[Itemized modification records]
※ ※ ※
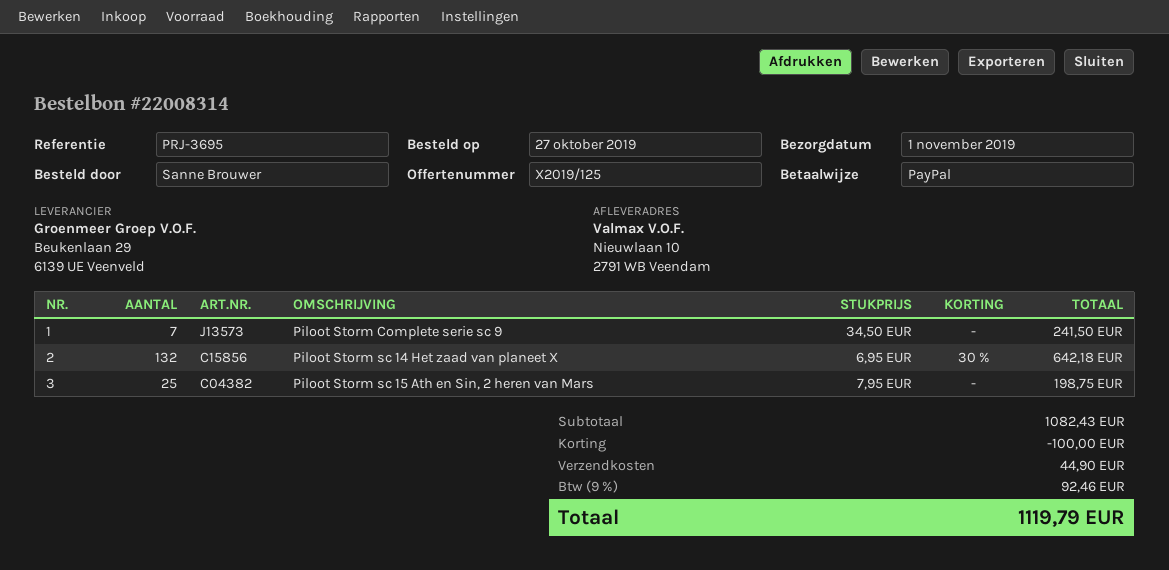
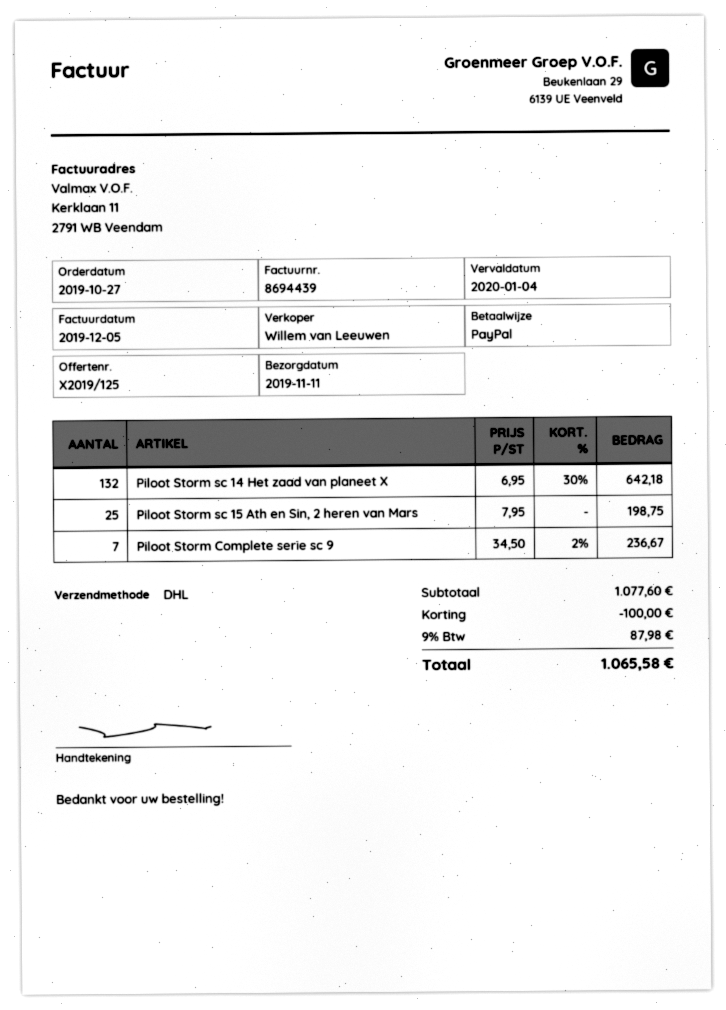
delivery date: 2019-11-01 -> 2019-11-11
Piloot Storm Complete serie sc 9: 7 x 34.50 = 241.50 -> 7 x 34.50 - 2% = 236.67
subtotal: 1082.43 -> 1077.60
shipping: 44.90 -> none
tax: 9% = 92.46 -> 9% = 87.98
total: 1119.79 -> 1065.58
※ ※ ※
**Problem description:** Please reproduce each entry exactly as given and omit the pictures.

**Expected answer:**
delivery date: 2019-11-01 -> 2019-11-11
Piloot Storm Complete serie sc 9: 7 x 34.50 = 241.50 -> 7 x 34.50 - 2% = 236.67
subtotal: 1082.43 -> 1077.60
shipping: 44.90 -> none
tax: 9% = 92.46 -> 9% = 87.98
total: 1119.79 -> 1065.58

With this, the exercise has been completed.